> _TASK DIRECTIONS_:
All entries must be given again exactly as written.

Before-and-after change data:
________

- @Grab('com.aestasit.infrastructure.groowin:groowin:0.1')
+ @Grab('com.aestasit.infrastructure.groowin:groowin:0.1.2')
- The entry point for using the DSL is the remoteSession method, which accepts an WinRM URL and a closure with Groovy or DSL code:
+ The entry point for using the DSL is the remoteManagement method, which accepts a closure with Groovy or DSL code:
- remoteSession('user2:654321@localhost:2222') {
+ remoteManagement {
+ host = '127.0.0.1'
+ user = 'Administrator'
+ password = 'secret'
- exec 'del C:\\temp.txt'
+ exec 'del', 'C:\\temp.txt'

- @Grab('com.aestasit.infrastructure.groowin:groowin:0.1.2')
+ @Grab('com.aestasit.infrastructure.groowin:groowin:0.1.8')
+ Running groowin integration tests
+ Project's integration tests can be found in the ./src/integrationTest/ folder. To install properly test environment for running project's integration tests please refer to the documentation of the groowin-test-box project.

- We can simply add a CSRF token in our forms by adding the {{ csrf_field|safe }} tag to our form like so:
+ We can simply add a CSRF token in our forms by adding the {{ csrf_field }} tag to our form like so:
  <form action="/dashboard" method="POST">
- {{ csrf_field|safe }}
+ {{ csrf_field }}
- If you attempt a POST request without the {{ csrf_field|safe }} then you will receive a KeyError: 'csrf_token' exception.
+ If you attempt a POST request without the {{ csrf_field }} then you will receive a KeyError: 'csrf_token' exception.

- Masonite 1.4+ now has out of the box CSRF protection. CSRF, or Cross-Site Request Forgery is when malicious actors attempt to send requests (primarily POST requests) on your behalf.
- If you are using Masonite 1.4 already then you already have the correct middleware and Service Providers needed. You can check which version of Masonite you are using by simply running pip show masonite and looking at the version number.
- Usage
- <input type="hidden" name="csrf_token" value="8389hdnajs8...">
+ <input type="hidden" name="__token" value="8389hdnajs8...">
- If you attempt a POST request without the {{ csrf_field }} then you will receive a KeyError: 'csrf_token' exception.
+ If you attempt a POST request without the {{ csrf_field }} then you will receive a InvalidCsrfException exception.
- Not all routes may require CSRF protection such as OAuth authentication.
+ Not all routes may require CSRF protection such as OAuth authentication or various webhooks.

________

> _RESULT_:
- @Grab('com.aestasit.infrastructure.groowin:groowin:0.1')
+ @Grab('com.aestasit.infrastructure.groowin:groowin:0.1.2')
- The entry point for using the DSL is the remoteSession method, which accepts an WinRM URL and a closure with Groovy or DSL code:
+ The entry point for using the DSL is the remoteManagement method, which accepts a closure with Groovy or DSL code:
- remoteSession('user2:654321@localhost:2222') {
+ remoteManagement {
+ host = '127.0.0.1'
+ user = 'Administrator'
+ password = 'secret'
- exec 'del C:\\temp.txt'
+ exec 'del', 'C:\\temp.txt'

- @Grab('com.aestasit.infrastructure.groowin:groowin:0.1.2')
+ @Grab('com.aestasit.infrastructure.groowin:groowin:0.1.8')
+ Running groowin integration tests
+ Project's integration tests can be found in the ./src/integrationTest/ folder. To install properly test environment for running project's integration tests please refer to the documentation of the groowin-test-box project.

- We can simply add a CSRF token in our forms by adding the {{ csrf_field|safe }} tag to our form like so:
+ We can simply add a CSRF token in our forms by adding the {{ csrf_field }} tag to our form like so:
  <form action="/dashboard" method="POST">
- {{ csrf_field|safe }}
+ {{ csrf_field }}
- If you attempt a POST request without the {{ csrf_field|safe }} then you will receive a KeyError: 'csrf_token' exception.
+ If you attempt a POST request without the {{ csrf_field }} then you will receive a KeyError: 'csrf_token' exception.

- Masonite 1.4+ now has out of the box CSRF protection. CSRF, or Cross-Site Request Forgery is when malicious actors attempt to send requests (primarily POST requests) on your behalf.
- If you are using Masonite 1.4 already then you already have the correct middleware and Service Providers needed. You can check which version of Masonite you are using by simply running pip show masonite and looking at the version number.
- Usage
- <input type="hidden" name="csrf_token" value="8389hdnajs8...">
+ <input type="hidden" name="__token" value="8389hdnajs8...">
- If you attempt a POST request without the {{ csrf_field }} then you will receive a KeyError: 'csrf_token' exception.
+ If you attempt a POST request without the {{ csrf_field }} then you will receive a InvalidCsrfException exception.
- Not all routes may require CSRF protection such as OAuth authentication.
+ Not all routes may require CSRF protection such as OAuth authentication or various webhooks.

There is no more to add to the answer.